I feel like no one cares." she sighed, looking out at teh
small fountian. I had a feeling deep in my heart that there was
something else she wasn't telling me. I sat down next to her,
and put my arm around her shoulders, comfortingly.
"If
I didn't carethe slightest bit about you, would I have asked you
what was wrong?" I replied softly. She shook her head. "Come
on, let's get out of here." I suggested. I stood up, than
gently pulled her up. She smiled at me.
"Thank
you so much, Brian." The two of us walked hand-in-hand off
to they guys' and my house. D, AJ, Kev, and Nicky all looked at
me and Jessica strangly- Kevin mostly.
"Who's
this, B?" Kev asked. I smiled.
"This
is Jessica. Jessica, these guys are Kev, Howie, AJ, and Nick."

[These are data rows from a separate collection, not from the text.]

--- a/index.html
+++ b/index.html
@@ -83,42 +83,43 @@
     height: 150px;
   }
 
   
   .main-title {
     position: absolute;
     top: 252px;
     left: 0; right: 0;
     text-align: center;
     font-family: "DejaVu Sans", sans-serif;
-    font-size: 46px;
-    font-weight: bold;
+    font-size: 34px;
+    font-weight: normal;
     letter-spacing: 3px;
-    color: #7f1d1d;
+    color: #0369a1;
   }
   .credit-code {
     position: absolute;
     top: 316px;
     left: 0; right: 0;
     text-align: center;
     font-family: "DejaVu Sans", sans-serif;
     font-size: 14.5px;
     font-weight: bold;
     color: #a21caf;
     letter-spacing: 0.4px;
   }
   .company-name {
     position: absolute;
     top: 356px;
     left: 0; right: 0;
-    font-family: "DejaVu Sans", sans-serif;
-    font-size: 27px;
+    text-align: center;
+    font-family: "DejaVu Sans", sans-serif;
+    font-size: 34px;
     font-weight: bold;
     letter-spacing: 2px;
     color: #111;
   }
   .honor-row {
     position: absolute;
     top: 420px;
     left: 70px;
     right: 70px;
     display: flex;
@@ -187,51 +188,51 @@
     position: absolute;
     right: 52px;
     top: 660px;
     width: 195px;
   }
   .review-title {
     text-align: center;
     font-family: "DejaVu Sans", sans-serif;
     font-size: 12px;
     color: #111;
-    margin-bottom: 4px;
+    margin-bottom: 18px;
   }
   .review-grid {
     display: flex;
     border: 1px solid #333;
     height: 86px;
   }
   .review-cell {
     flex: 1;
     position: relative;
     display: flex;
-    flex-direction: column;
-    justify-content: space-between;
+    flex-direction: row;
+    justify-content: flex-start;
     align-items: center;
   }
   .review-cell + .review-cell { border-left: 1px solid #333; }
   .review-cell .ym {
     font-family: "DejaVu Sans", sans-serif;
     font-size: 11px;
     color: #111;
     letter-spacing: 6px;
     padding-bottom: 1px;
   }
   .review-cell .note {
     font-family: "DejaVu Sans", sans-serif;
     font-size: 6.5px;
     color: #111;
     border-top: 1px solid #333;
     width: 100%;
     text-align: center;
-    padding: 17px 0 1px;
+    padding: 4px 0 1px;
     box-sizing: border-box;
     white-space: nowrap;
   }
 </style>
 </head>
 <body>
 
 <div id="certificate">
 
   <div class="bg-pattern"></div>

I introduced everyone, smiling at Jessica
"Hi,
Jessica. But how did you guys meet?" Nick asked. Such a nosy
kid! I laughed in my head. Jessica looked at me, then answered
softly.
"If
Brian hadn't found me, I wouldn't be alive right now." she
said slowly. Every one's eyes widened.
"You
were gonna kill yourself?" AJ asked softly. I recognized
a hint of worry in his voice as Jessica nodded. I looked around
at everyone.
"What
are you guys doing?" I asked, trying to change the subject.
Jessica and I took a seat in the soft loveseat, getting comfortable
while listening.
"Not
much. Rehearsing, kinda." Howie said. Jess looked at him
confused. Howie....I shook my head.
"For
what?" Howie realized his mistake as she asked that important
question.
"A
play we're all in," he replied, trying to convince her.
"Cool."
she replied half-heartedly. She still looked out of it. Poor girl.
"Hey,
Jessica, wanna go for a walk, and let these guys practice?"
I asked her softly. so the other guys wouldn't hear.
"Don't
they need you?" she asked disbelievingly. I shook my head.
"Wow, thanks," she replied, happily.
Does
she like me? I wondered. She might...but then again might not.
I really hope she does, at least as friends- tho I like her more
than friends. We walked back outside, and I led her to the beach
instead of the park, and motioned for her to sit down next to
me in the soft white sand. She did, and awfully close, too.
"So
what's on your mind?" she asked, looking up at me. I stared
into her gorgeous, glistening blue eyes. I got the urge to kiss
her, but I fought it off.
"You"
I almost said, but caught myself before she heard me *hopefully*,
"I mean, I just kinda wanted to get away from the guys."
I quickly said, sighing at my chickening out of telling her my
emotions.
~Jessica~
Did
he say you? Did he really? Could he possibly like me? God, I hope
so..... he's so sweet...and caring... and funny... and everything
I lvoe in a man.
"I
mean, I just kinda wanted to get away from the guys." he
sighed. That's all? he hates me, doesn't he. But he can't hate
me, why would he have asked me to come with him? Pity? That's
probably it. Why else would he have... ok, nevermind. Now I'm
starting to feel sorry for myself. Which can't be good. That and
I'm scaring myself- why am I talking to myself? *lol*
"Oh,"
I said quietly. "Umm, now what do we talk about?" I
hope I didn't sound to disappointed, if he doesn't like me....
but still.... *sigh*
"I
don't know. But what's on your mind? You look thoughtful."
he asked. Geezz,what is on my mind? Him, and i can't tell him
that. It's just too hard. I looked deep into his crystal blue
eyes. I just have to tell him how I feel, but yet I can't...
"Nothing
much." I replied instead.
"Oh,
come on," he laughed. "I can just see that look in your
eyes, there's something that you can't tell me, but you really
want to." sigh. If he only knew.
"Maybe."
"You
can tell me, Jessica. I won't tell anyone if you don't want me
too." he said, looking into my eyes. I coulda sworn he saw
right through me and my emotions.
"That's
not the problem. You could tell anyone you want. I just don't
want you to know right now." I sighed.
"Why?"
he sighed. It looked like he was disappointed.
"Ok,
I will tell you, than. I think I'm in love." I whispered.